Our group also offered  some recommendations for service providers and policy makers:

  • Better training for healthcare professionals in recognising signs of violence
  • The Government must formally recognise the link between GBV & HIV
  • Importance of peer networks to empower women with HIV to overcome GBV
  • Better human rights awareness for women with HIV

Our final recommendation was to carry out more in depth qualitative and quantitative research in this area.

Women living with HIV  involvement on GBV and HIV research is crucial, not only because it is in line with WHO (2001)  recommendations, but also because it can ensure  that we have a process that increases our wellbeing and empowerment. The focus groups used very clear ethical guidelines,   which we hope can be extended to other studies in this area. The  guidelines and participatory approach were extremely important  because: firstly they ensure that women living with HIV with personal experience of GBV are able to set the research agenda, and second, the emotionally supportive and collectively invested nature of our peer lead group work,  means that recalling episodes of violence does not cause us further trauma.

Women living with HIV who contributed to the research also offered a positive definition of what we would want to see replace GBV:

‘a world where women living with HIV feel safe, respected and secure; where we can experience physical and psychological wellbeing and fair treatment: a world where power is shared.’ 

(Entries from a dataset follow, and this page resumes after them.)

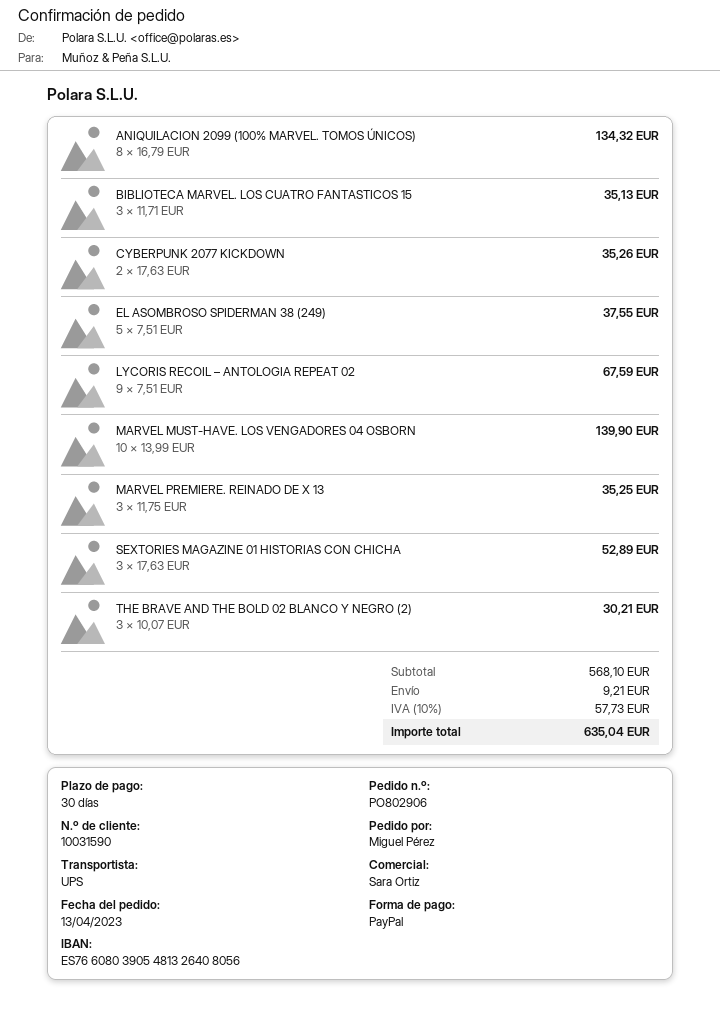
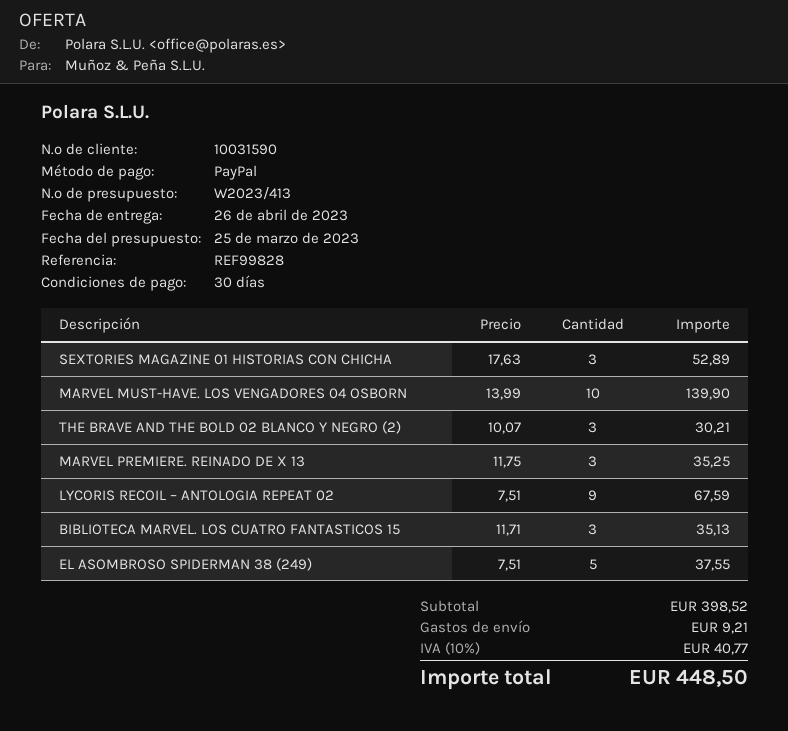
ANIQUILACION 2099 (100% MARVEL. TOMOS ÚNICOS): 8 x 16.79 = 134.32 -> none
CYBERPUNK 2077 KICKDOWN: 2 x 17.63 = 35.26 -> none
subtotal: 568.10 -> 398.52
tax: 10% = 57.73 -> 10% = 40.77
total: 635.04 -> 448.50

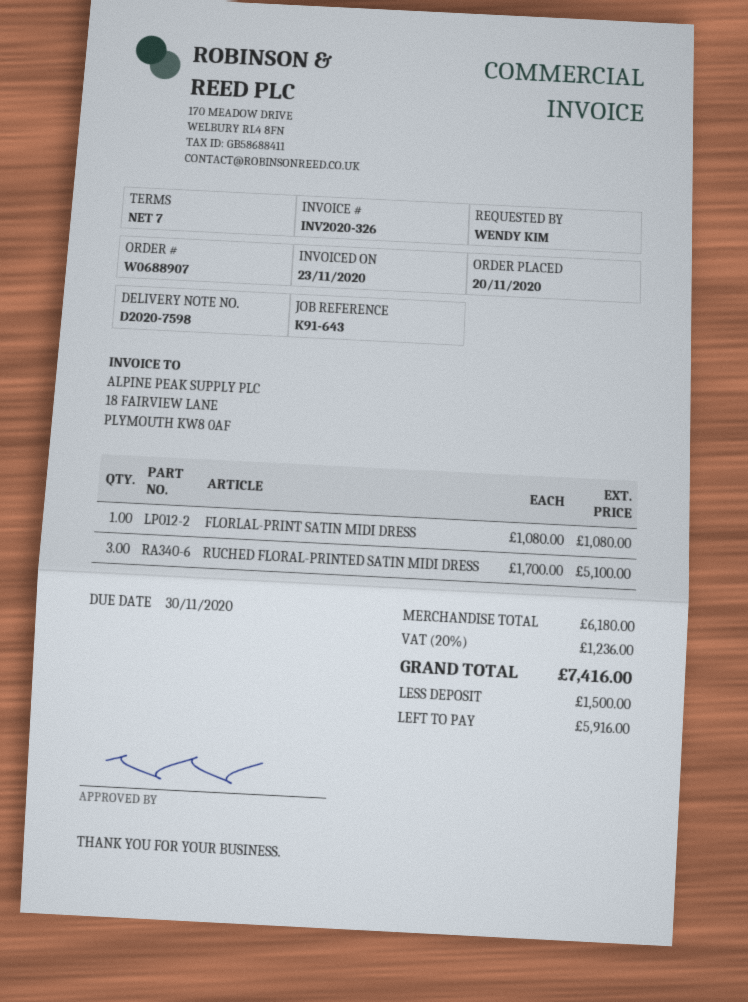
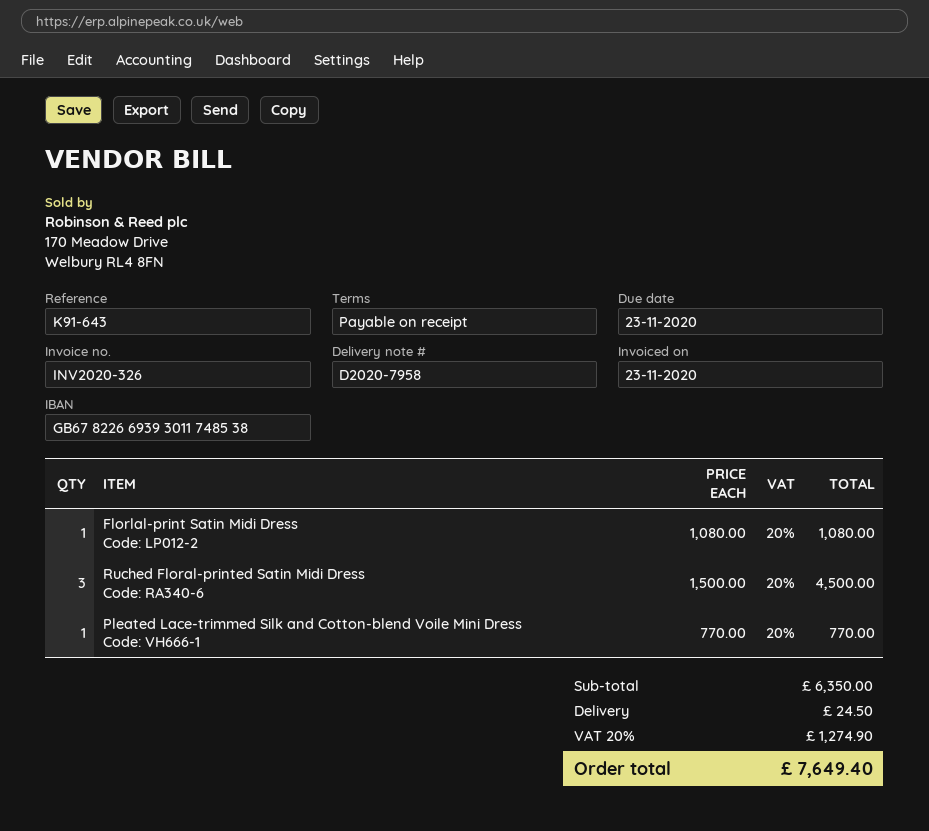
delivery note number: D2020-7598 -> D2020-7958
payment terms: 7 days -> on receipt
due date: 2020-11-30 -> 2020-11-23
RUCHED FLORAL-PRINTED SATIN MIDI DRESS: 3 x 1700.00 = 5100.00 -> 3 x 1500.00 = 4500.00
Pleated Lace-trimmed Silk and Cotton-blend Voile Mini Dress: none -> 1 x 770.00 = 770.00
subtotal: 6180.00 -> 6350.00
shipping: none -> 24.50
tax: 20% = 1236.00 -> 20% = 1274.90
total: 7416.00 -> 7649.40

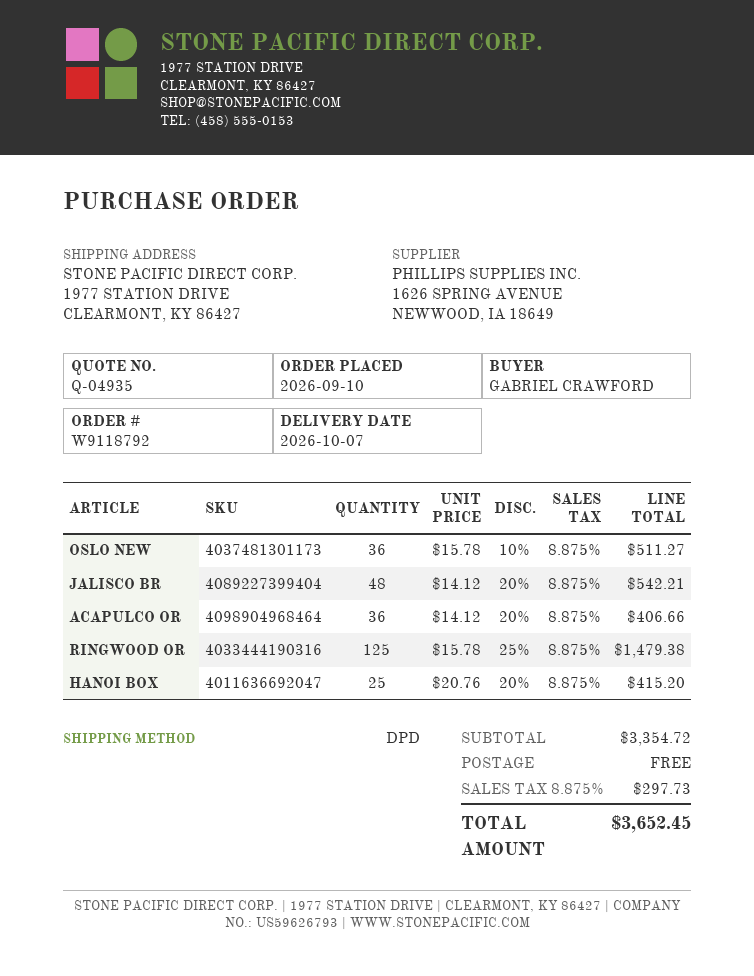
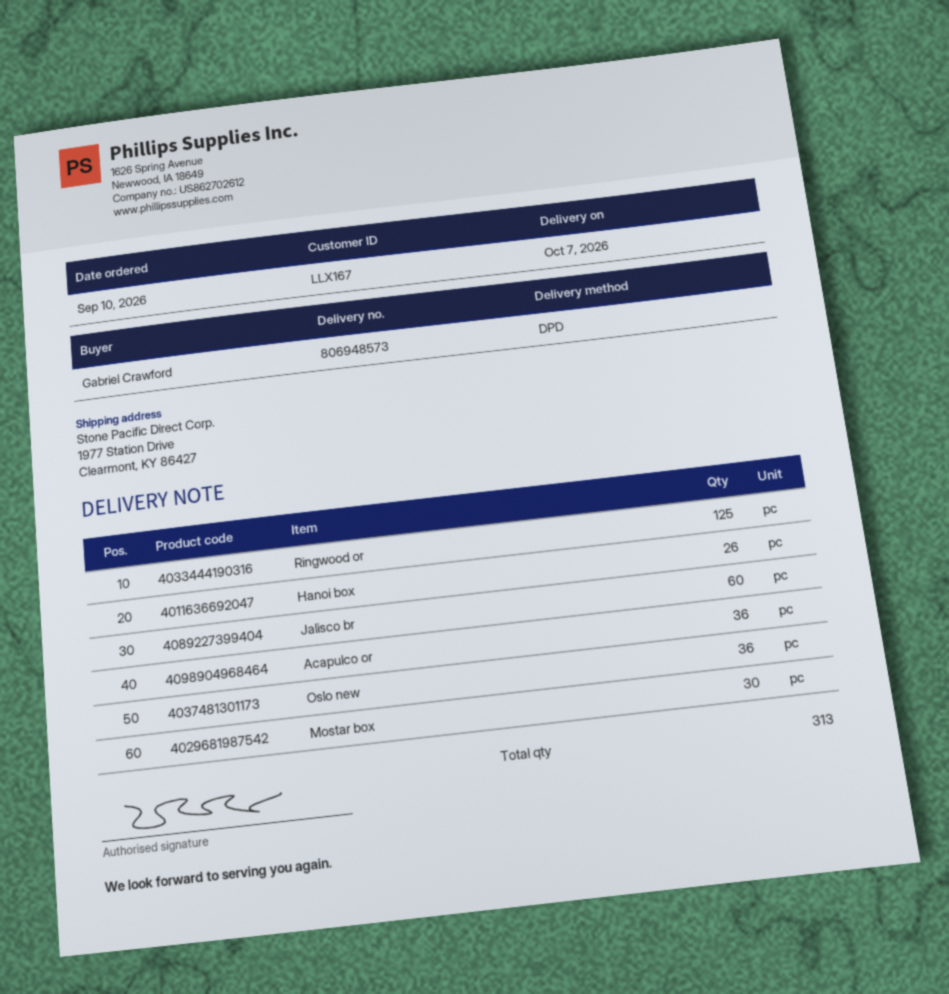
JALISCO BR: 48 -> 60
HANOI BOX: 25 -> 26
Mostar box: none -> 30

I hope that we are starting to work towards this vision. The light of hope is sparkled firstly by the fact that  our research was acknowledged by the British HIV Association, and it was presented as a poster at BHIVA spring conference, in Birmingham.

My hope is also ignited by the fact that there seem to be a synergy with other research. At the  BHIVA conference another important study on GBV in the UK was  presented  by Dr. Rageshri Dhairyawan, which showed that 52% of women living with HIV  accessing services at Homerton Hospital, an East London clinic, who responded to a questionnaire, had experienced Intimate Partner Violence in their lifetime.

Moreover Sophia Forum is conducting a feasibility study  on GBV among organizations working with people with HIV and violence against women and girls in the UK, as well as a literary review.

I strongly hope that this tide of research and advocacy will continue and that it will keep at the centre women living with HIV, not just as objects of research but as central partners of academic and scientists and  above all as effective agents of change.